While Carlton argues that failure to find coverage for “inherent diminished value” would result in a “windfall for the insurer,” this argument is not germane to the issue now before us.   It is not the province of this court to promulgate the terms of the policy or to modify the coverage it provides;  rather, the role of the court is to interpret the meaning of the insurance agreement and to construe it to follow the expressions in the written instrument.   Therefore, we cannot rewrite the policy or revise its provisions to avert what the parties perceive to be unfavorable consequences that might flow from our interpretation and construction.

vI. Conclusion

Trinity's liability for direct and accidental loss to Carlton's vehicle is capped at the “[a]mount necessary to repair or replace the property with other of like kind and quality.”   Therefore, Trinity is not liable, as a matter of law, for the “inherent diminished value” to Carlton's automobile.   The trial court did not err in granting summary judgment in favor of Trinity or in denying Carlton's motion for partial summary judgment.   Accordingly, we overrule Carlton's second and fifth issues.

Having determined that the trial court properly granted summary judgment for Trinity on the ground of that Trinity is not liable for “inherent diminished value,” we do not reach the remainder of Carlton's appellate issues.   See Star-Telegram, Inc. v. Doe, 915 S.W.2d 471, 473 (Tex.1995) (holding where movant asserts several grounds in support of its summary judgment motion, and the trial court does not specify the grounds on which judgment was granted, the reviewing court can affirm the judgment if any of the grounds are meritorious).

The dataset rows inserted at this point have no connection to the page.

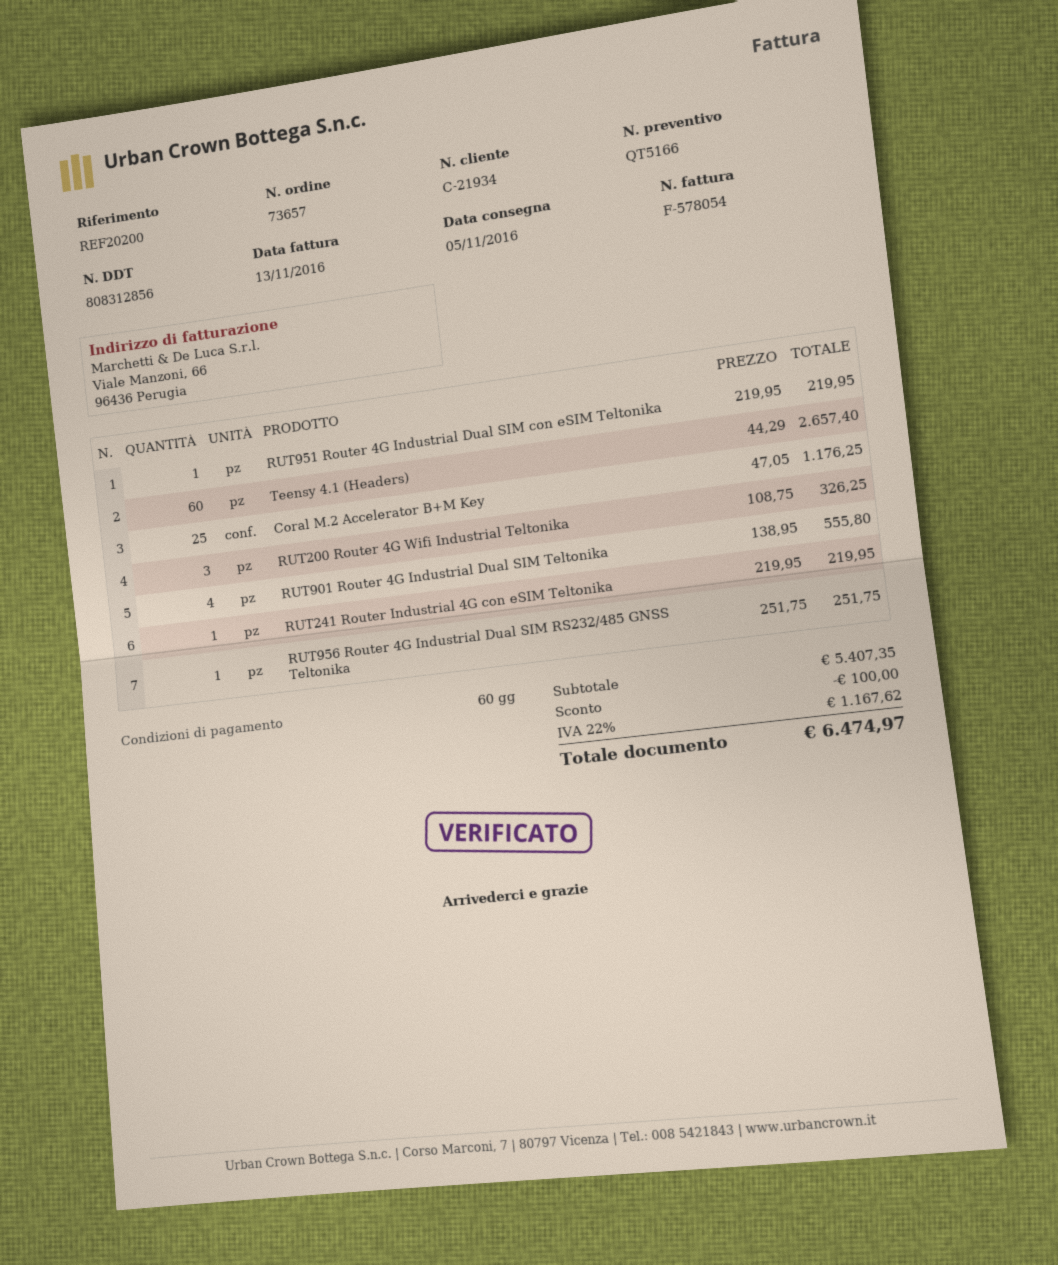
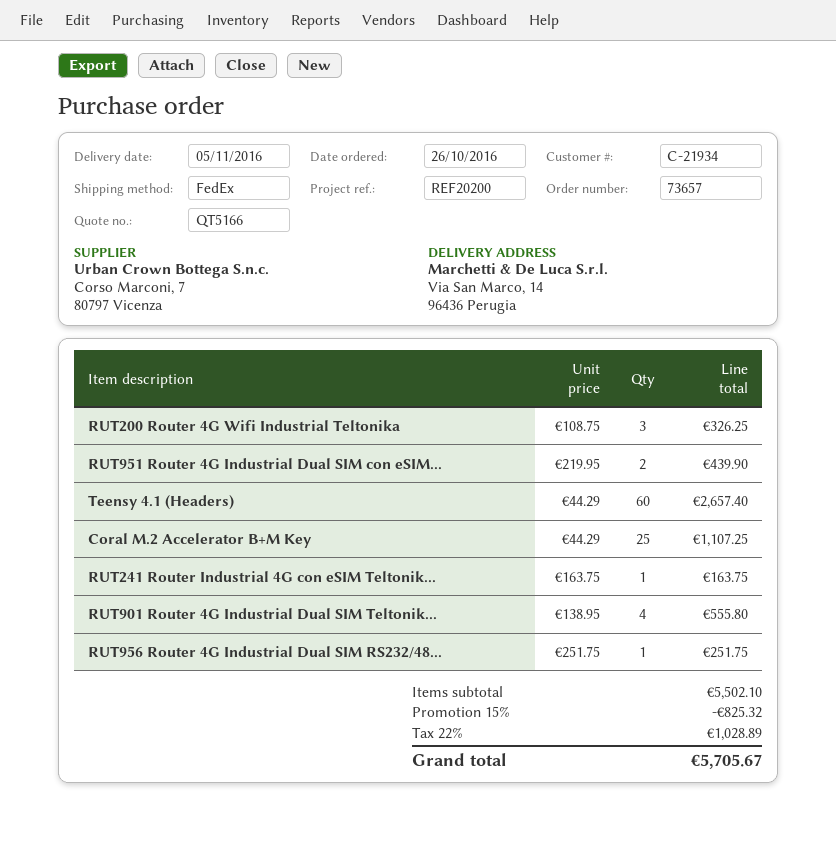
RUT951 Router 4G Industrial Dual SIM con eSIM Teltonika: 1 x 219.95 = 219.95 -> 2 x 219.95 = 439.90
Coral M.2 Accelerator B+M Key: 25 x 47.05 = 1176.25 -> 25 x 44.29 = 1107.25
RUT241 Router Industrial 4G con eSIM Teltonika: 1 x 219.95 = 219.95 -> 1 x 163.75 = 163.75
subtotal: 5407.35 -> 5502.10
discount: 100.00 -> 825.32
tax: 22% = 1167.62 -> 22% = 1028.89
total: 6474.97 -> 5705.67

The judgment of the trial court is affirmed.

FOOTNOTES

1.   The Texas legislature has delegated to the State Board of Insurance the duty to promulgate a standard and uniform insurance policy for private passenger automobiles.   See tex.Ins.Code Ann. § 5.06(1) (Vernon Supp.2000).  “A contract or agreement not written into the application and policy is void and of no effect and in violation of the provisions of this subchapter, and is sufficient cause for revocation of license of such insurer to write automobile insurance within the State.”   tex. Ins.Code Ann. § 5.06(2) (Vernon Supp.2000).   All insurers writing insurance in Texas for private passenger automobiles must use this form.   See id.

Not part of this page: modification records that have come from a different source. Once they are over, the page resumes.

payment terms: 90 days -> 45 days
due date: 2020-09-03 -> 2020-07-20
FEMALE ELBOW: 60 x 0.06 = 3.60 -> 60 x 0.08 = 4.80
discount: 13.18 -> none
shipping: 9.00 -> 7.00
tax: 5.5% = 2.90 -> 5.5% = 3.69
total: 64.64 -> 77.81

2.   The trial court granted summary judgment before reaching the class certification issue.

3.   All of Carlton's claims below are premised on the notion that Texas automobile insurance contracts require coverage of inherent diminished value.

4.   Carlton actually asserts only four issues;  the first issue merely states that the trial court erred in granting summary judgment and sets out the summary judgment law without stating how the trial court erred.

5.   Trinity filed another motion to strike portions of Carlton's post-submission briefing.   Although Trinity characterized this filing as its third motion to strike, there are only two such motions on file.   We denied this second motion, resolving to consider only those documents that are part of the appellate record.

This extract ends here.